Natural disasters force millions of people to leave their homes on a yearly basis. In 2020, the Internal Displacement Monitoring Center estimated that 30.7 million people were displaced as a result of weather-related or geophysical events. Given the severity and increasing frequency of disasters, Data for Good has been collaborating with humanitarian organizations to better understand displacement patterns. For example, we have been sharing privacy-protective gender disaggregated displacement maps that are helping humanitarian organizations understand the number of men and women displaced after a disaster, as well as when people are able to return home.
Today, we are announcing a new re-weighted version of displacement maps that aims to better represent displacement trends on the ground. While Facebook-specific data can provide valuable information to our partners, it does not typically represent the trends of the total population, since not all people use Facebook and not all people using Facebook choose to share their location history (LH) information, which our displacement maps rely on. To account for these issues, we have implemented a re-weighting methodology to reduce the biases in our underlying data and better represent ground-truth trends in displacement across the world.

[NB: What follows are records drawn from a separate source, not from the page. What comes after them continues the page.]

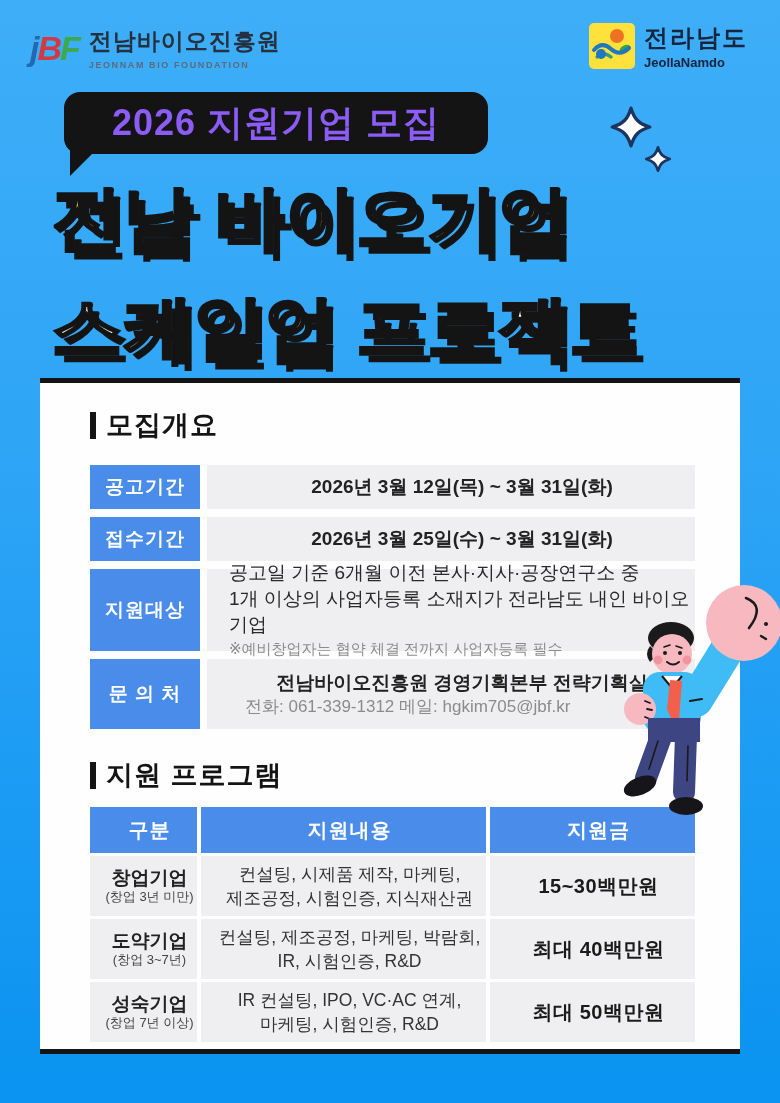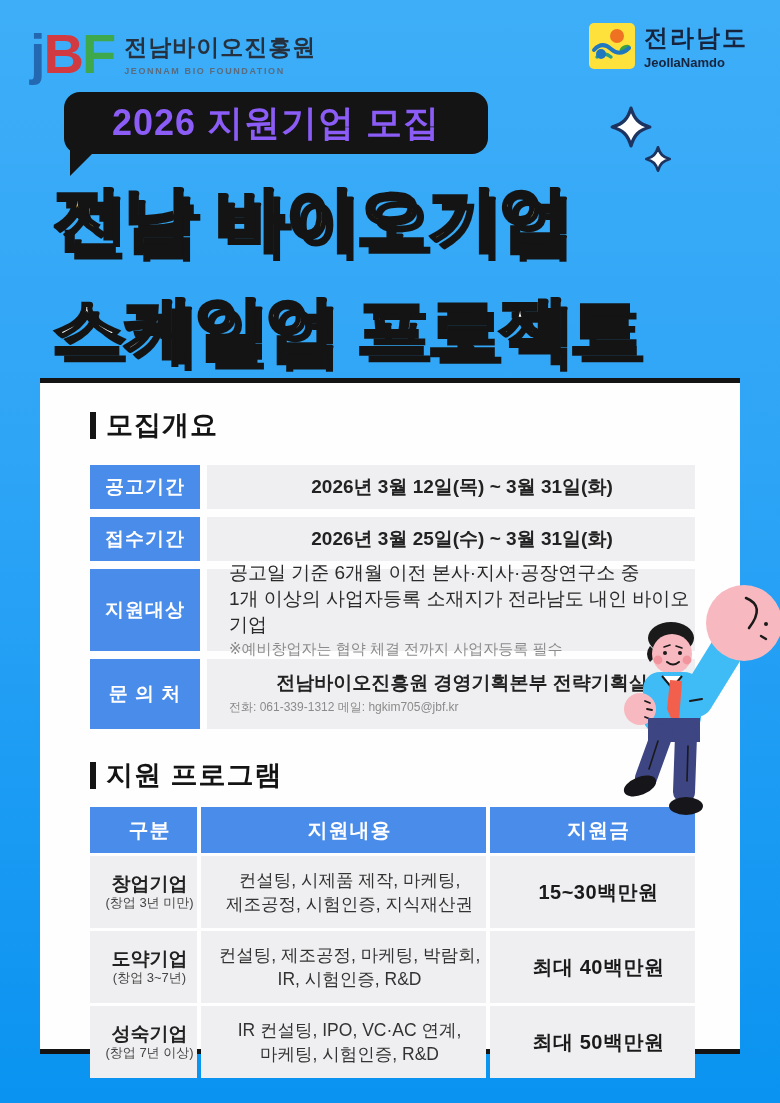--- a/index.html
+++ b/index.html
@@ -3,21 +3,21 @@
 <meta charset="utf-8">
 <style>
   * { margin:0; padding:0; box-sizing:border-box; }
   html,body { width:780px; height:1103px; }
   body { font-family:"Liberation Sans","DejaVu Sans",sans-serif; overflow:hidden; }
   .poster { position:relative; width:780px; height:1103px;
     background:linear-gradient(180deg,#3EAEF8 0%,#2FA5F6 40%,#0A93F1 100%); overflow:hidden; }
 
   
   .jbf-logo { position:absolute; left:30px; top:26px; display:flex; align-items:center; gap:10px; }
-  .jbf-letters { font-weight:bold; font-size:56px; letter-spacing:-2px; line-height:1; }
+  .jbf-letters { font-weight:bold; font-size:34px; letter-spacing:-2px; line-height:1; font-style:italic; }
   .jbf-letters .l1 { color:#2468B2; }
   .jbf-letters .l2 { color:#D23A41; }
   .jbf-letters .l3 { color:#3EA94C; }
   .jbf-text .ko { font-size:23px; font-weight:bold; color:#26313F; letter-spacing:1px; }
   .jbf-text .en { font-size:9px; font-weight:bold; color:#5A6B7E; letter-spacing:1.6px; margin-top:3px; }
   .jn-logo { position:absolute; right:32px; top:22px; display:flex; align-items:center; gap:9px; }
   .jn-text .ko { font-size:24px; font-weight:bold; color:#16243D; letter-spacing:2px; }
   .jn-text .en { font-size:13px; font-weight:bold; color:#16243D; margin-top:1px; }
 
   
@@ -62,21 +62,21 @@
 
   
   .ptable { width:100%; }
   .prow { display:flex; gap:4px; margin-bottom:3px; }
   .pcell { display:flex; flex-direction:column; align-items:center; justify-content:center; text-align:center;padding-left:12px; }
   .c1 { flex:0 0 107px; }
   .c2 { flex:1; }
   .c3 { flex:0 0 205px; }
   .phead { height:46px; }
   .phead .pcell { background:#4A8CE9; color:#fff; font-weight:bold; font-size:20px; letter-spacing:1px; }
-  .pdata { height:72px; }
+  .pdata { height:60px; }
   .pdata .pcell { background:#EFEFF1; }
   .pname { font-size:19px; font-weight:bold; color:#222; line-height:22px; }
   .psub { font-size:13px; color:#444; line-height:16px; }
   .pdetail { font-size:17.5px; color:#333; line-height:24px; }
   .pamount { font-size:20px; font-weight:bold; color:#1A1A1A; letter-spacing:0.5px; }
 
   
   .mascot { position:absolute; left:598px; top:576px; width:182px; height:240px; z-index:3; }
 </style>
 </head>
@@ -147,21 +147,21 @@
         <div class="info-line">공고일 기준 6개월 이전 본사·지사·공장연구소 중</div>
         <div class="info-line">1개 이상의 사업자등록 소재지가 전라남도 내인 바이오기업</div>
         <div class="info-note">※예비창업자는 협약 체결 전까지 사업자등록 필수</div>
       </div>
     </div>
 
     <div class="info-row h70">
       <div class="info-label">문 의 처</div>
       <div class="info-content">
         <div class="info-line strong">전남바이오진흥원 경영기획본부 전략기획실</div>
-        <div class="info-note" style="font-size:12px;">전화: 061-339-1312  메일: hgkim705@jbf.kr</div>
+        <div class="info-note" style="font-size:17px;margin-left:16px;">전화: 061-339-1312  메일: hgkim705@jbf.kr</div>
       </div>
     </div>
 
     <div class="section-title sec2">
       <span class="bar"></span>
       <span class="txt">지원 프로그램</span>
     </div>
 
     <div class="ptable">
       <div class="prow phead">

To reduce biases in our Data for Good displacement maps, we use a two-step re-weighting process. First, we aim to make Facebook location history users more representative of the entire Facebook population. Then, we aim to make Facebook users more representative of the population as a whole. To conduct this weighting, we leverage two sources of data: (1) known characteristics from Facebook users such as age and gender, and (2) gold standard data sets on population, relative wealth, and the density of roads, the last of which serves as a proxy for identifying urban vs. rural areas.

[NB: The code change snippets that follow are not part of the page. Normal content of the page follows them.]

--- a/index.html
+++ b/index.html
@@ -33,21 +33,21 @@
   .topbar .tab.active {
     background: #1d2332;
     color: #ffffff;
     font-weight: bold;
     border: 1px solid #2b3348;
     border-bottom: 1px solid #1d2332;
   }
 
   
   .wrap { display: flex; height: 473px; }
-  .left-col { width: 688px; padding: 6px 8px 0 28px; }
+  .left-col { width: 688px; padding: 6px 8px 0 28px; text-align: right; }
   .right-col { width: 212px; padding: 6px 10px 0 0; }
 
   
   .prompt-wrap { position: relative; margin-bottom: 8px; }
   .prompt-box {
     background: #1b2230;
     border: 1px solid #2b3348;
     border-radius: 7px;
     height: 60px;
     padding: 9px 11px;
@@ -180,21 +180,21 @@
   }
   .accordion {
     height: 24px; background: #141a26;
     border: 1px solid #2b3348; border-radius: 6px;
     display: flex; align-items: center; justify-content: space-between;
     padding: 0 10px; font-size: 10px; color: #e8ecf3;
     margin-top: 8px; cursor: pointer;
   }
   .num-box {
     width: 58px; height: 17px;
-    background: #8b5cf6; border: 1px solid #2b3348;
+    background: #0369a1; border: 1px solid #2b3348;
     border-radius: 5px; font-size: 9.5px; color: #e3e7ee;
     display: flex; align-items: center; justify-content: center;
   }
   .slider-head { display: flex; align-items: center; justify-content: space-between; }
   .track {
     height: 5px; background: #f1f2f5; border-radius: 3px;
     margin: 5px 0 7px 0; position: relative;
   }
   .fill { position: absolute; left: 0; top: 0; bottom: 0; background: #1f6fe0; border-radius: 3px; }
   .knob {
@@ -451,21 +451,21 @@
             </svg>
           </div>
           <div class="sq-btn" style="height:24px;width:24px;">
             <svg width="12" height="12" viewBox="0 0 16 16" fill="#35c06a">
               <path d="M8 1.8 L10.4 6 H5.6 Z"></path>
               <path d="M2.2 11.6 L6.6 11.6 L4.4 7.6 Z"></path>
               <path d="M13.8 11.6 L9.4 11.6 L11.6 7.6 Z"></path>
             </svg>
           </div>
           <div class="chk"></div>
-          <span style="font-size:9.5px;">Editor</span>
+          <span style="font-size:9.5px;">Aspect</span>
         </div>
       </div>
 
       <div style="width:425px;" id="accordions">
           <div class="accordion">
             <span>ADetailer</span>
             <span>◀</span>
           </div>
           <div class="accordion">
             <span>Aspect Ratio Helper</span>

Stage 1. Re-weighting the Facebook population to the population as a whole
In stage one, we aim to make Facebook users representative of the population on the ground in terms of age, gender, relative wealth, and a proxy of rural/urban characteristics. To conduct this weighting, we aggregate Facebook users into age and gender buckets at tiles that are 2.4 kilometers on a side and calculate the average relative wealth index and road density within each. Then, we re-weight these tile-level aggregates against the ground-level population estimates for the same area.
Stage 2. Re-weighting Location History users to the Facebook population as a whole
In stage two, we leverage Facebook users' characteristics such as age and gender to make Facebook location users more similar to the re-weighted version of Facebook users obtained in the first stage. Given that in some areas we might have a sparse number of Facebook location users, we produce this step at a higher geographical resolution to include the whole area affected by a recent disaster.
For both steps in our methodology, we use Inverse Probability Weighting (IPW) calculated with a Lasso Regression. By applying IPW to our LH users, we aim to remove systematic differences between a statistical estimate and the true population parameter caused by problems with the composition of the sample. In our case, as Facebook location users have different probabilities of being selected into our sample compared to the rest of the population and IPW weights each person by the inverse of its probability of selection. This process is commonly used to re-weight nonrandom samples in survey research.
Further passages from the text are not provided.